We were waiting at an eye doctor's office. I'm saying eye doctor because I really don't know how to spell that "Ophtha" word. It keeps coming up in my spell checker, so I've given up. We waited for quite awhile. Two hours, actually. But it wasn't the office's fault, it was the blasted transformer outside that decided to blow out the electricity of an entire city block. That's OK, though. Sometimes waiting is good. Sometimes it allows us to think.

It's easy to think about our eyesight when waiting in an eye doctor's office. All of those posters up about the eye structures, the complexity of it all...it's a wonder we can see at all. The eye is so very complex, that if any one thing doesn't work properly, you just can't see. period.

A friend of mine and I had a discussion once about what we would rather lose: our sight or our hearing. For me, hands down it was hearing. For her, hands down it was sight. I didn't want to lose my independence, or the ability to see the faces of loved ones. She didn't want to lose the things about life that mattered to her, either. She loved the sound of her loved one's voices, music, the things that kept her plugged in to her surroundings.

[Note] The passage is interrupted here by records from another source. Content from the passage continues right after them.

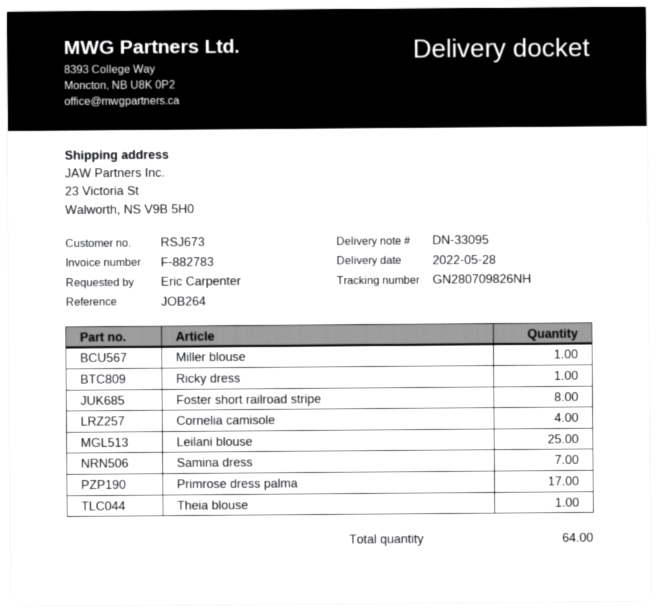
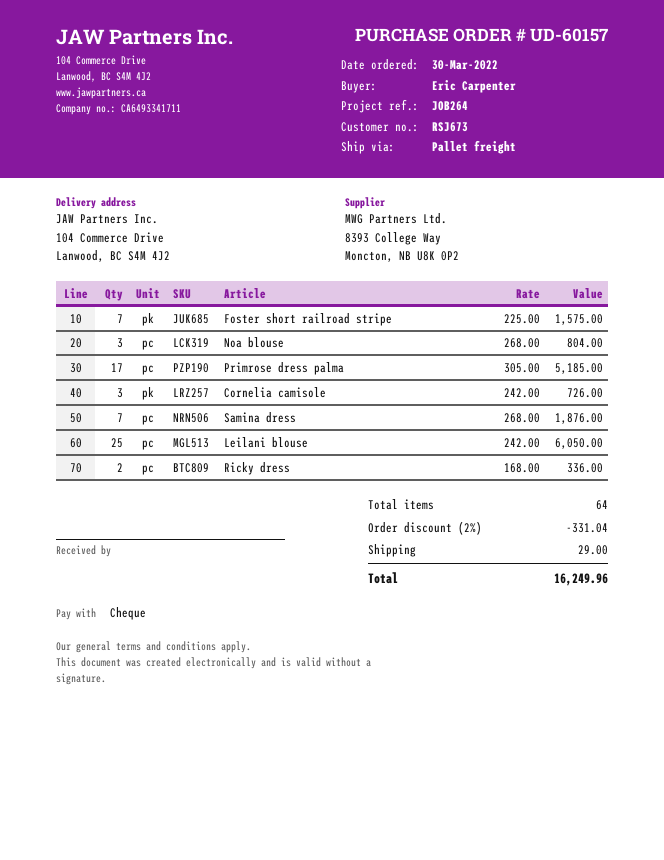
ship to: 23 Victoria St, Walworth, NS V9B 5H0 -> 104 Commerce Drive, Lanwood, BC S4M 4J2
Miller blouse: 1 -> none
Ricky dress: 1 -> 2
Foster short railroad stripe: 8 -> 7
Cornelia camisole: 4 -> 3
Theia blouse: 1 -> none
Noa blouse: none -> 3

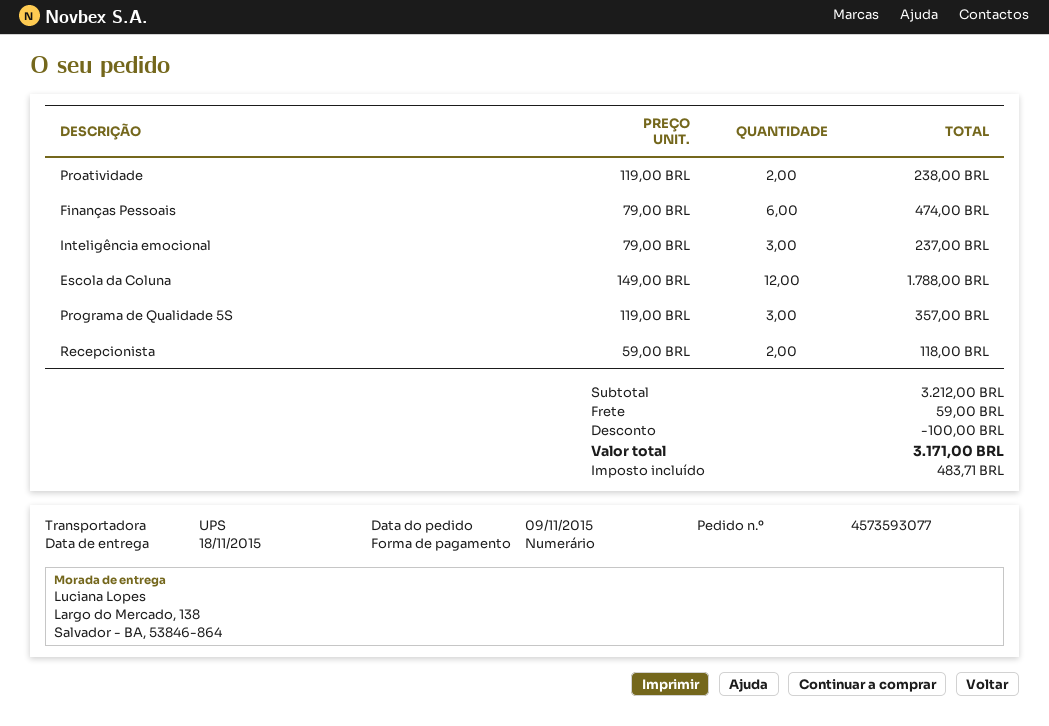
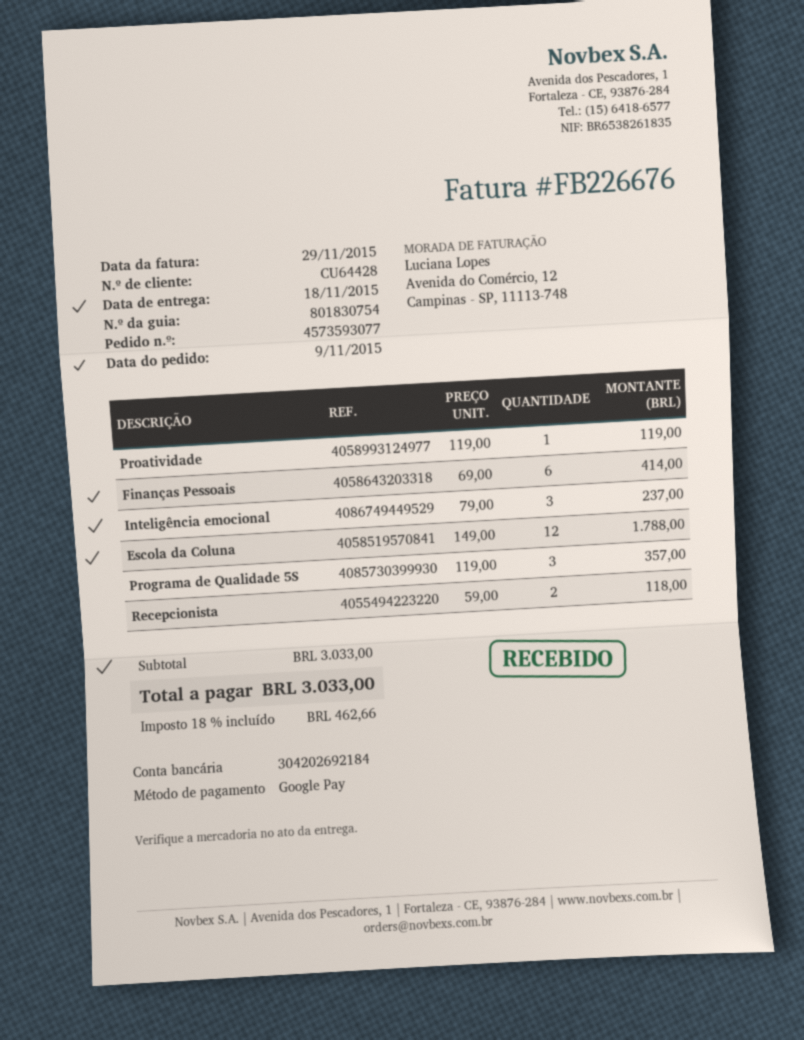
payment method: cash -> Google Pay
Proatividade: 2 x 119.00 = 238.00 -> 1 x 119.00 = 119.00
Finanças Pessoais: 6 x 79.00 = 474.00 -> 6 x 69.00 = 414.00
subtotal: 3212.00 -> 3033.00
discount: 100.00 -> none
shipping: 59.00 -> none
tax: 483.71 -> 462.66
total: 3171.00 -> 3033.00

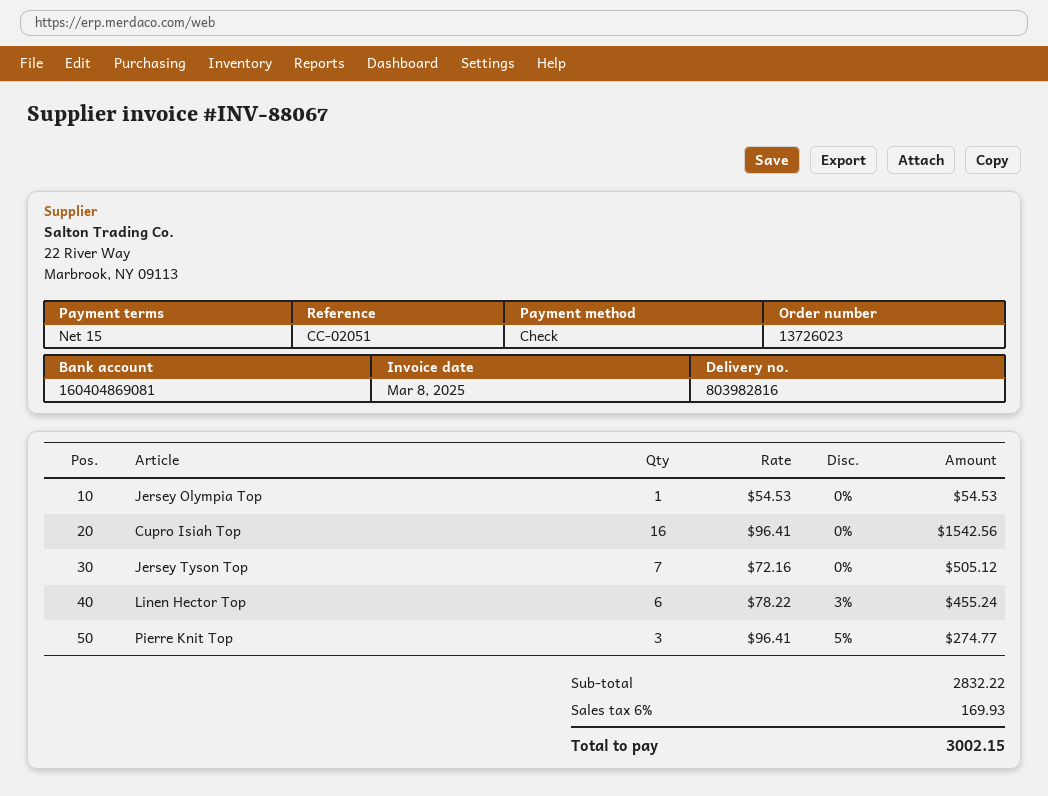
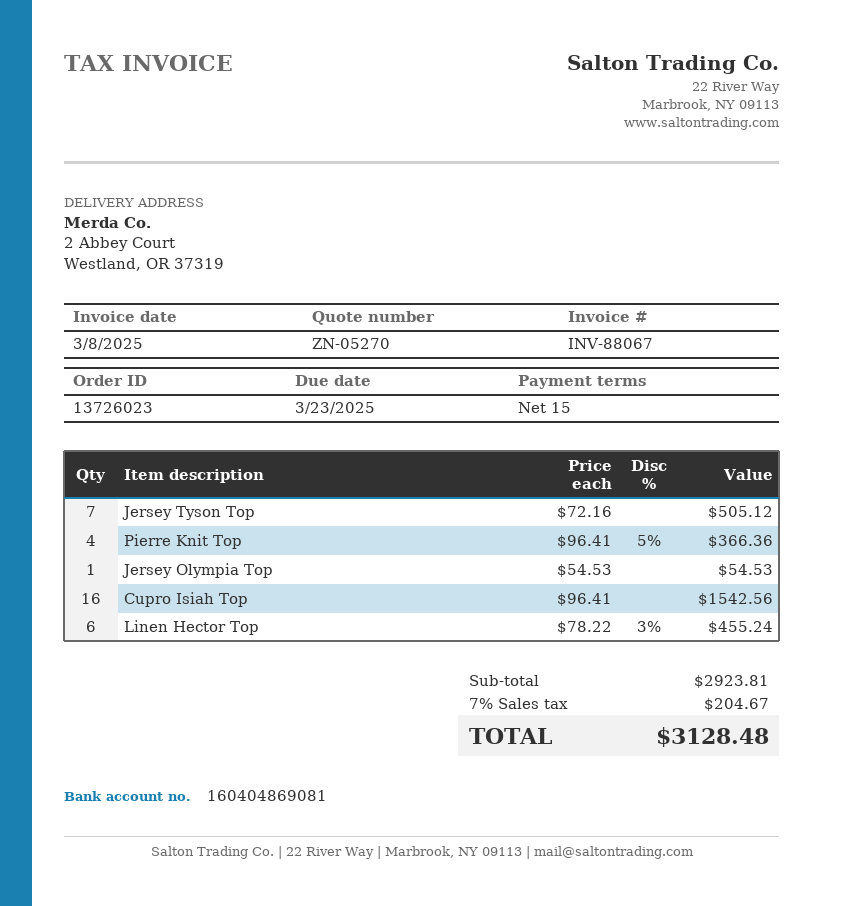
Pierre Knit Top: 3 x 96.41 - 5% = 274.77 -> 4 x 96.41 - 5% = 366.36
subtotal: 2832.22 -> 2923.81
tax: 6% = 169.93 -> 7% = 204.67
total: 3002.15 -> 3128.48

Either way, It's hard to think about life without one of these things. We are lucky. Even though we know that our son has lost partial sight in one of his eyes, we're still lucky. He functions normally, and thanks to all of that waiting today, we know that he probably always will. No further damage. He can still play baseball, play with his beloved Legos, and we're thrilled with that. He's been doing it all for a long time, we just never knew.

But it's times like this that makes a parent, or person, stop and be grateful for the things we take for granted. Waiting isn't always a bad thing.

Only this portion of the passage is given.